## [YOUR OBJECTIVE]
In the data below, find each line containing the string "nowrap" and return it.

## [TASK INPUT]

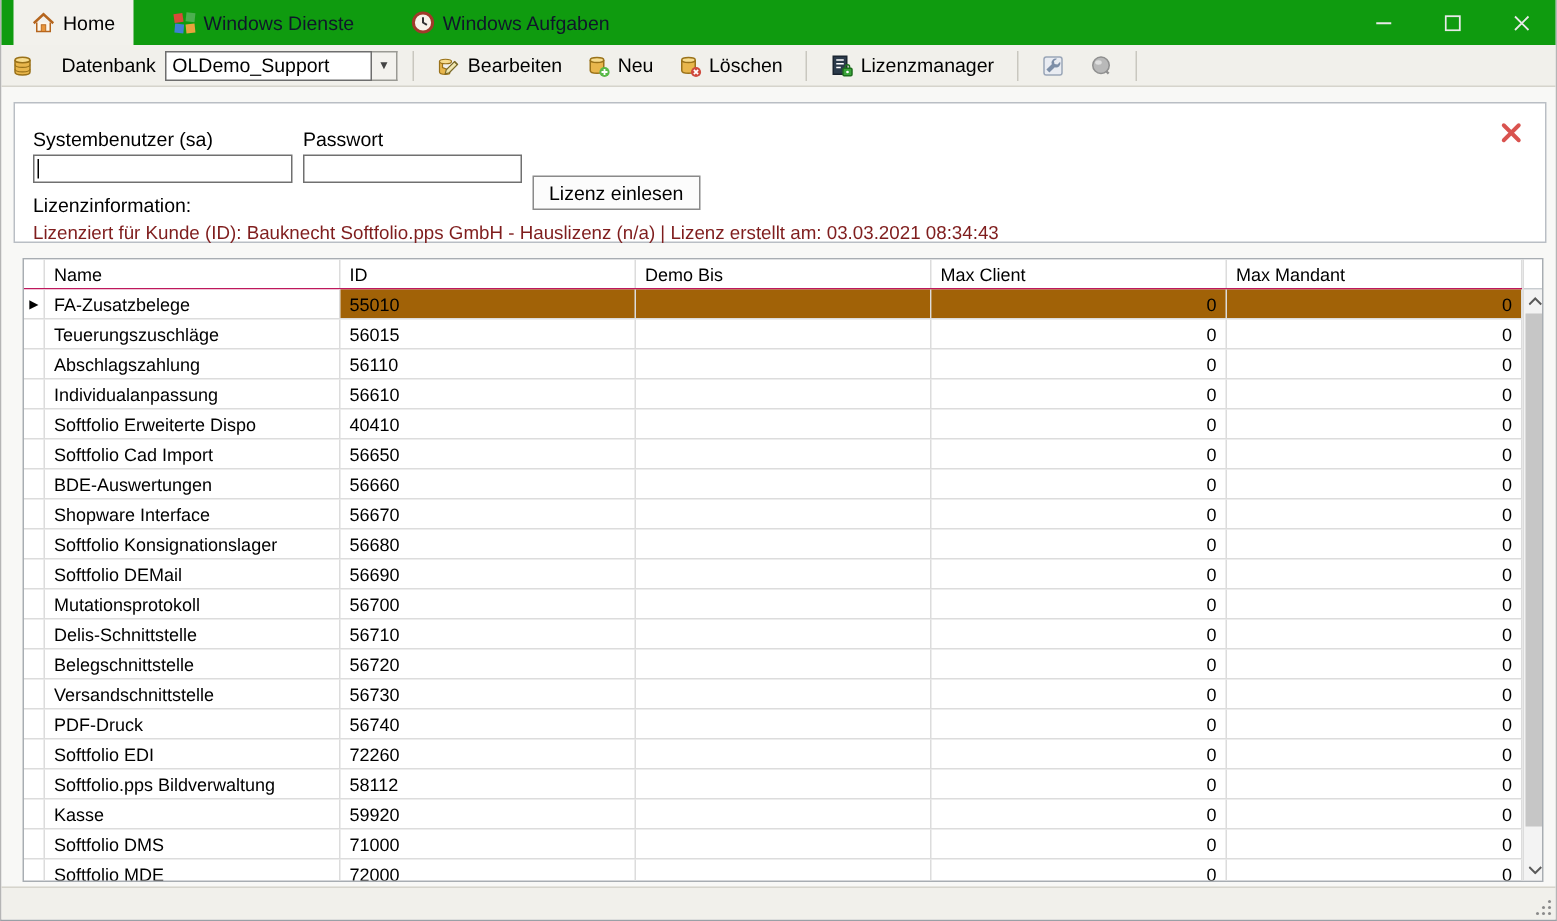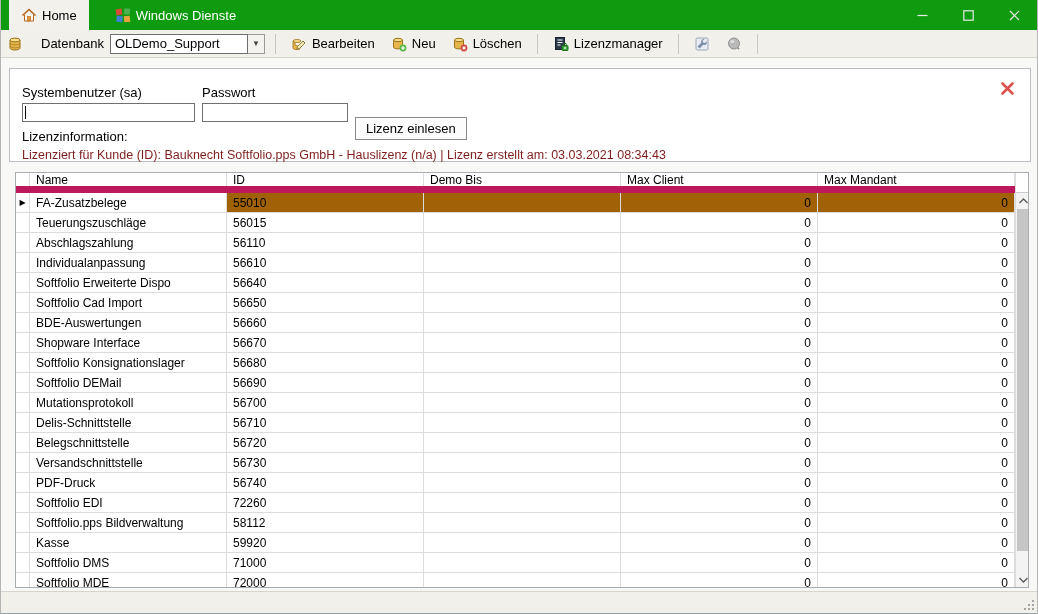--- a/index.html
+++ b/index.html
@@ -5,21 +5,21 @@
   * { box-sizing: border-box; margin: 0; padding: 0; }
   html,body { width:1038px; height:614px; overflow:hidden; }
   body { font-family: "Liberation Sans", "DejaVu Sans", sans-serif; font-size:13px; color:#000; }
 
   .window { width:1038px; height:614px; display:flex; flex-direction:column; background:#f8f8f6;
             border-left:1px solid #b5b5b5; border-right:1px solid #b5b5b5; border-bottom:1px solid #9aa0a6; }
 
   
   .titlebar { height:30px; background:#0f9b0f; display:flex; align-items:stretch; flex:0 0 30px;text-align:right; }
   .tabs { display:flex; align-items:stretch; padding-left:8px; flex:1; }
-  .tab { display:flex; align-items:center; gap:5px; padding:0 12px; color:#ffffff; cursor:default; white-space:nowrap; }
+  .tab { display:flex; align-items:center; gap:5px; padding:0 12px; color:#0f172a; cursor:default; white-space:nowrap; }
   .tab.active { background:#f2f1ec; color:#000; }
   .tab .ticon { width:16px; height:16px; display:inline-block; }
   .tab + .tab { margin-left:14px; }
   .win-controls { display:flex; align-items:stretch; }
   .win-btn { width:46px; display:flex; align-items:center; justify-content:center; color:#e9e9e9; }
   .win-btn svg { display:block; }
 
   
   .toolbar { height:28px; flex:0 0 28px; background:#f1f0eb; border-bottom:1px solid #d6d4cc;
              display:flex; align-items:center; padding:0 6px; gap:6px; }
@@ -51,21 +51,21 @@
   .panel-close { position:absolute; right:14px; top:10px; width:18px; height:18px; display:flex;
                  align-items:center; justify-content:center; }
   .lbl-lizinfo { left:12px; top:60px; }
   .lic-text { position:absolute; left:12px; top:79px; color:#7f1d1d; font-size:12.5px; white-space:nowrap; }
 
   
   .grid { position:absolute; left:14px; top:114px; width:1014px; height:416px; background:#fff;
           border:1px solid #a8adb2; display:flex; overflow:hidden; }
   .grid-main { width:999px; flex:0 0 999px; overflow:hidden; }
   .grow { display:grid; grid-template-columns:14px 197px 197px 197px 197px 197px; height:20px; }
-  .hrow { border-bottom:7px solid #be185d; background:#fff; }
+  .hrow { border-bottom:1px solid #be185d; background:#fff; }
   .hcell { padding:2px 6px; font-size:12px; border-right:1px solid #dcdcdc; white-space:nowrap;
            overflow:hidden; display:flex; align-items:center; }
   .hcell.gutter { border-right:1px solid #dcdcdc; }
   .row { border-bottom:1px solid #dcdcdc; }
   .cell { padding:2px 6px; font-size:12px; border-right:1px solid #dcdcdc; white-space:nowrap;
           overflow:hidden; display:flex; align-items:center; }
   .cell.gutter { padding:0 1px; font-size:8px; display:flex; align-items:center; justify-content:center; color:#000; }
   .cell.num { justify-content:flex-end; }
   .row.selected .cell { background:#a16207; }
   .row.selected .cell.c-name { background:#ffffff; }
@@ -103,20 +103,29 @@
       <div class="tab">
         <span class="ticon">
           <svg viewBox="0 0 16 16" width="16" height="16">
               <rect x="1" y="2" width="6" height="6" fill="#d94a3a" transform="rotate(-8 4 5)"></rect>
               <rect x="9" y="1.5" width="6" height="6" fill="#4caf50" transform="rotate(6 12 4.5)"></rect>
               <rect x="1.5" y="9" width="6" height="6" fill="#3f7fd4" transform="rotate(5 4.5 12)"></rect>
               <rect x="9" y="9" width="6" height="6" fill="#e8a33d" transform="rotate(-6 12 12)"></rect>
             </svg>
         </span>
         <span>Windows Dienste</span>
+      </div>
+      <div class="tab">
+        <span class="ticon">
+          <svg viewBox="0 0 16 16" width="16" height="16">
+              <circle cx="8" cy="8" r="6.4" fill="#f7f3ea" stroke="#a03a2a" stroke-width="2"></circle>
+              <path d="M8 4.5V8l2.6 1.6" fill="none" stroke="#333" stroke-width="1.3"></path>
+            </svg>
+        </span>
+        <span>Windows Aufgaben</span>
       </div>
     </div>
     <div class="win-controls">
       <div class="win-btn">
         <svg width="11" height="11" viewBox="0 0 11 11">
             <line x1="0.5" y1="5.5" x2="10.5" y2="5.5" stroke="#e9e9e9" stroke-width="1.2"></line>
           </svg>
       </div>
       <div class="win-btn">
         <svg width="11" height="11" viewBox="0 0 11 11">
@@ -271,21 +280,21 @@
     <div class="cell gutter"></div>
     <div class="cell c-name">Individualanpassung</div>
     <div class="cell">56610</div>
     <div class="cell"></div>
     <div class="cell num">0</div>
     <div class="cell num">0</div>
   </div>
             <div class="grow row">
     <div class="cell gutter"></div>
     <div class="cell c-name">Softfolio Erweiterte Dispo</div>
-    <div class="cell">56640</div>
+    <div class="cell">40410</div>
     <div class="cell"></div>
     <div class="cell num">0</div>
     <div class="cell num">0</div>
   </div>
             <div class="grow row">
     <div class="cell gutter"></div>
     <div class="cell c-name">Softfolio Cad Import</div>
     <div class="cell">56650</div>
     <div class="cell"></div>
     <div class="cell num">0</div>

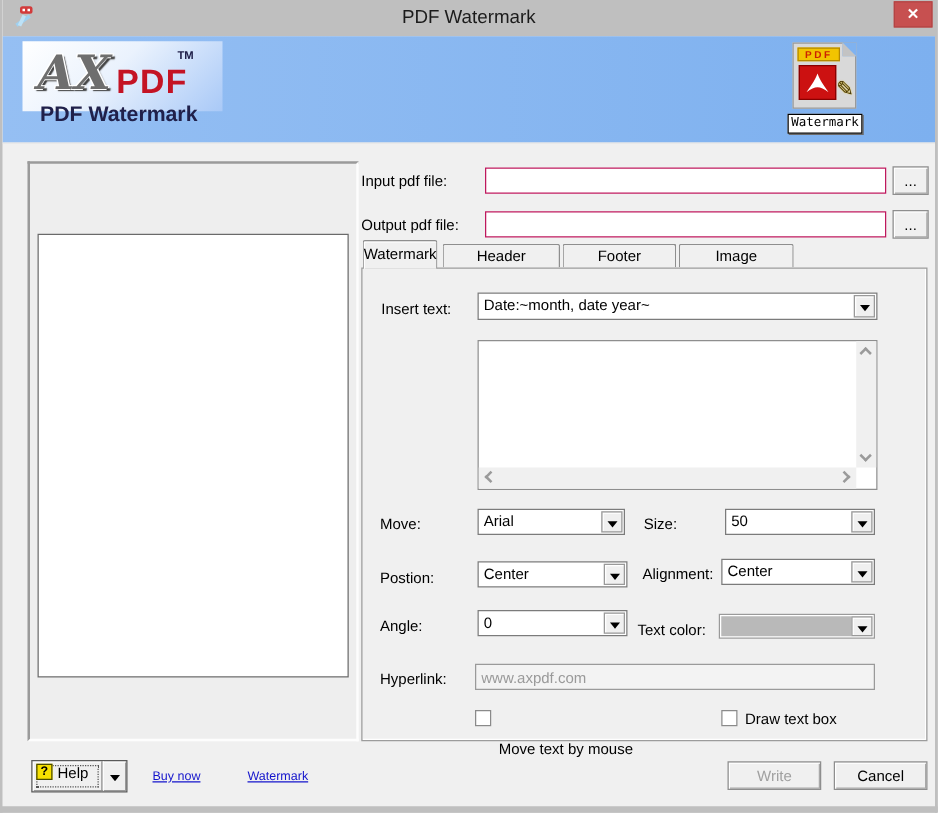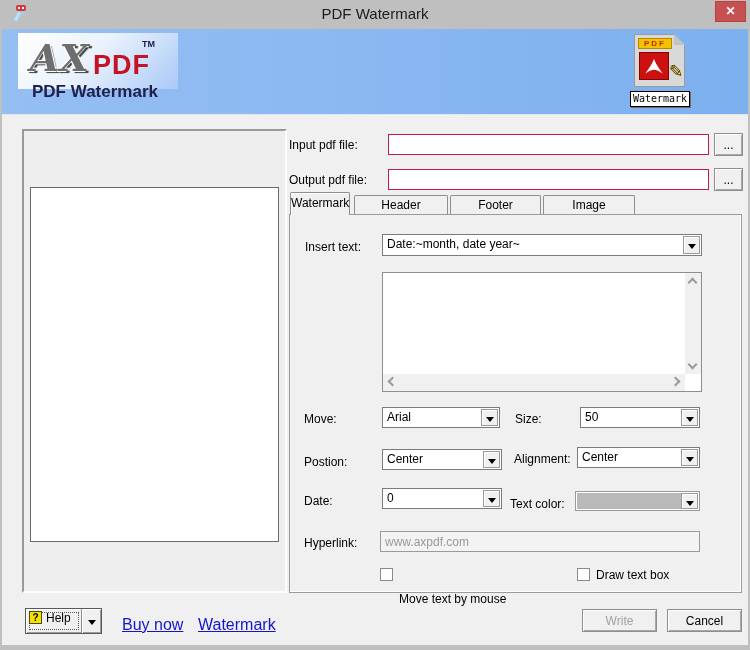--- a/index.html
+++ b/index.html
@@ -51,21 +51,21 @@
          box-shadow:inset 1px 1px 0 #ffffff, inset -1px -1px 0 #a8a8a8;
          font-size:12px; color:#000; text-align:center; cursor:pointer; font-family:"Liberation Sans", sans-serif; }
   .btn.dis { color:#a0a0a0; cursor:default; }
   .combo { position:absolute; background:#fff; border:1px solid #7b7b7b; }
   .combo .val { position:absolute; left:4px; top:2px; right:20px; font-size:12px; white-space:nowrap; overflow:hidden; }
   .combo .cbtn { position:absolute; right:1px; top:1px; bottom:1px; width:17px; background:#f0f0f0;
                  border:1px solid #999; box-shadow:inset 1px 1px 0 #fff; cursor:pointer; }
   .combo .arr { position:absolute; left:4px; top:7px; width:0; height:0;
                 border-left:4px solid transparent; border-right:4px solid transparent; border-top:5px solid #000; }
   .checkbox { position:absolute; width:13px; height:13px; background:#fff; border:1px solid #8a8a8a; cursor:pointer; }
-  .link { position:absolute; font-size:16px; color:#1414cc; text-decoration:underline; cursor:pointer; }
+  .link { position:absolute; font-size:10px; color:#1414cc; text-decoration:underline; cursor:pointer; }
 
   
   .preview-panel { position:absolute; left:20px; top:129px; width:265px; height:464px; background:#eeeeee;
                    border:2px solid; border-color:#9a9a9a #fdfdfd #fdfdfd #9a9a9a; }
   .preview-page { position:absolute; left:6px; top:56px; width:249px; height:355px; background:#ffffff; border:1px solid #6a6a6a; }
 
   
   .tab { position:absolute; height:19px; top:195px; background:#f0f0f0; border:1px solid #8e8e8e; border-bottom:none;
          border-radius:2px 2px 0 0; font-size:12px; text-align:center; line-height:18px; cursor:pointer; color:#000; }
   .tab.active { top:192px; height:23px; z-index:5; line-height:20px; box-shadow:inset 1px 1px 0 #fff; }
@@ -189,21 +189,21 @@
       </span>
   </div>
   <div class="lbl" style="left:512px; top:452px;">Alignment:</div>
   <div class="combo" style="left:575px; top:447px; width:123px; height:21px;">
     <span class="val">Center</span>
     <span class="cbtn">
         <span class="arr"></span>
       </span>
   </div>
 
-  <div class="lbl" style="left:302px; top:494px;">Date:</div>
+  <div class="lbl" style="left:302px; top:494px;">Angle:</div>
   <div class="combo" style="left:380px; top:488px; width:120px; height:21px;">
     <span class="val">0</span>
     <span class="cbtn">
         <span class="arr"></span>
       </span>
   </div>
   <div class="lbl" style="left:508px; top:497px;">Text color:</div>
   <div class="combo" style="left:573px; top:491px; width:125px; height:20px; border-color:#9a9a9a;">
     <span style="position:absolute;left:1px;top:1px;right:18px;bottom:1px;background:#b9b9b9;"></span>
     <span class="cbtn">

## [YOUR SOLUTION]
-  .tab { display:flex; align-items:center; gap:5px; padding:0 12px; color:#ffffff; cursor:default; white-space:nowrap; }
+  .tab { display:flex; align-items:center; gap:5px; padding:0 12px; color:#0f172a; cursor:default; white-space:nowrap; }
   .lic-text { position:absolute; left:12px; top:79px; color:#7f1d1d; font-size:12.5px; white-space:nowrap; }
   .hcell { padding:2px 6px; font-size:12px; border-right:1px solid #dcdcdc; white-space:nowrap;
   .cell { padding:2px 6px; font-size:12px; border-right:1px solid #dcdcdc; white-space:nowrap;
   .combo .val { position:absolute; left:4px; top:2px; right:20px; font-size:12px; white-space:nowrap; overflow:hidden; }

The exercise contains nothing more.